• Prompt: Retype all of the data without changing a single word.

---

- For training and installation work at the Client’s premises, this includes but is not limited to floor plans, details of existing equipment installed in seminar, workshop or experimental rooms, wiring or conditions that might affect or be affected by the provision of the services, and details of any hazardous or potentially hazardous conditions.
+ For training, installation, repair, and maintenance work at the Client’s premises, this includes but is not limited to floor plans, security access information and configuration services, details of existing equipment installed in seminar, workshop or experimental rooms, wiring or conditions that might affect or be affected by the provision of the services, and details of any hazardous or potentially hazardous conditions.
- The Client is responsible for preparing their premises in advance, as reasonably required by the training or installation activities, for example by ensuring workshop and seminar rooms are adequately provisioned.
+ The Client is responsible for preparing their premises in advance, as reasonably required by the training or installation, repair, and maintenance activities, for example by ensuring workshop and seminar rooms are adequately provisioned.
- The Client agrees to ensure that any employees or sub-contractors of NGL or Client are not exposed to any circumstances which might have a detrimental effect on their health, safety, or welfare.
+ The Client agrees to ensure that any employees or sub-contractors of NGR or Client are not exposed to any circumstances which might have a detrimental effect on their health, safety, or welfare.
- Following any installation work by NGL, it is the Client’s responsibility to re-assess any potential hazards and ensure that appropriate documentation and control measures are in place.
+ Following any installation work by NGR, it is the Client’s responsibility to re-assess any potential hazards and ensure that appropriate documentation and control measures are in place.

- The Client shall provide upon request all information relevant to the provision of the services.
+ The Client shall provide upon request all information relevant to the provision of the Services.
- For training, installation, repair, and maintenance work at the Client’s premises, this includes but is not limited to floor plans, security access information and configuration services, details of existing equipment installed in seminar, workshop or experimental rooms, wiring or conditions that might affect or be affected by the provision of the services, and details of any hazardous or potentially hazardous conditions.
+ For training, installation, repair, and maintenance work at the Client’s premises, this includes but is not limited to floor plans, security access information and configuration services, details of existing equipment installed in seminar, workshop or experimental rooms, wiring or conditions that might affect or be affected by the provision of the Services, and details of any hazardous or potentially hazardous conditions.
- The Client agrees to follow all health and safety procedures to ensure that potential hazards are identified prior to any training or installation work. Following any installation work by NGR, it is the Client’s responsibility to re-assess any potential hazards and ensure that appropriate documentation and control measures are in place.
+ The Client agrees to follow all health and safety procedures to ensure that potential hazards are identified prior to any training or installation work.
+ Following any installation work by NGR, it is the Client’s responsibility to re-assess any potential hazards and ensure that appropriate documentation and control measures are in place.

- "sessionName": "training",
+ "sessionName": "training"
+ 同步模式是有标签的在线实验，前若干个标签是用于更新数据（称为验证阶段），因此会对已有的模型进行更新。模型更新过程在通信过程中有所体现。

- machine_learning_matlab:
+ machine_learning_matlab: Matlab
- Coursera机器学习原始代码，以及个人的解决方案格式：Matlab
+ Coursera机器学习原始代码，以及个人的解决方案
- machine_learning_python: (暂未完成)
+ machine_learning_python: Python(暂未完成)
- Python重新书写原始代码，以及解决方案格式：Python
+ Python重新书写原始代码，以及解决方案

---

• Finished exercise:
- For training and installation work at the Client’s premises, this includes but is not limited to floor plans, details of existing equipment installed in seminar, workshop or experimental rooms, wiring or conditions that might affect or be affected by the provision of the services, and details of any hazardous or potentially hazardous conditions.
+ For training, installation, repair, and maintenance work at the Client’s premises, this includes but is not limited to floor plans, security access information and configuration services, details of existing equipment installed in seminar, workshop or experimental rooms, wiring or conditions that might affect or be affected by the provision of the services, and details of any hazardous or potentially hazardous conditions.
- The Client is responsible for preparing their premises in advance, as reasonably required by the training or installation activities, for example by ensuring workshop and seminar rooms are adequately provisioned.
+ The Client is responsible for preparing their premises in advance, as reasonably required by the training or installation, repair, and maintenance activities, for example by ensuring workshop and seminar rooms are adequately provisioned.
- The Client agrees to ensure that any employees or sub-contractors of NGL or Client are not exposed to any circumstances which might have a detrimental effect on their health, safety, or welfare.
+ The Client agrees to ensure that any employees or sub-contractors of NGR or Client are not exposed to any circumstances which might have a detrimental effect on their health, safety, or welfare.
- Following any installation work by NGL, it is the Client’s responsibility to re-assess any potential hazards and ensure that appropriate documentation and control measures are in place.
+ Following any installation work by NGR, it is the Client’s responsibility to re-assess any potential hazards and ensure that appropriate documentation and control measures are in place.

- The Client shall provide upon request all information relevant to the provision of the services.
+ The Client shall provide upon request all information relevant to the provision of the Services.
- For training, installation, repair, and maintenance work at the Client’s premises, this includes but is not limited to floor plans, security access information and configuration services, details of existing equipment installed in seminar, workshop or experimental rooms, wiring or conditions that might affect or be affected by the provision of the services, and details of any hazardous or potentially hazardous conditions.
+ For training, installation, repair, and maintenance work at the Client’s premises, this includes but is not limited to floor plans, security access information and configuration services, details of existing equipment installed in seminar, workshop or experimental rooms, wiring or conditions that might affect or be affected by the provision of the Services, and details of any hazardous or potentially hazardous conditions.
- The Client agrees to follow all health and safety procedures to ensure that potential hazards are identified prior to any training or installation work. Following any installation work by NGR, it is the Client’s responsibility to re-assess any potential hazards and ensure that appropriate documentation and control measures are in place.
+ The Client agrees to follow all health and safety procedures to ensure that potential hazards are identified prior to any training or installation work.
+ Following any installation work by NGR, it is the Client’s responsibility to re-assess any potential hazards and ensure that appropriate documentation and control measures are in place.

- "sessionName": "training",
+ "sessionName": "training"
+ 同步模式是有标签的在线实验，前若干个标签是用于更新数据（称为验证阶段），因此会对已有的模型进行更新。模型更新过程在通信过程中有所体现。

- machine_learning_matlab:
+ machine_learning_matlab: Matlab
- Coursera机器学习原始代码，以及个人的解决方案格式：Matlab
+ Coursera机器学习原始代码，以及个人的解决方案
- machine_learning_python: (暂未完成)
+ machine_learning_python: Python(暂未完成)
- Python重新书写原始代码，以及解决方案格式：Python
+ Python重新书写原始代码，以及解决方案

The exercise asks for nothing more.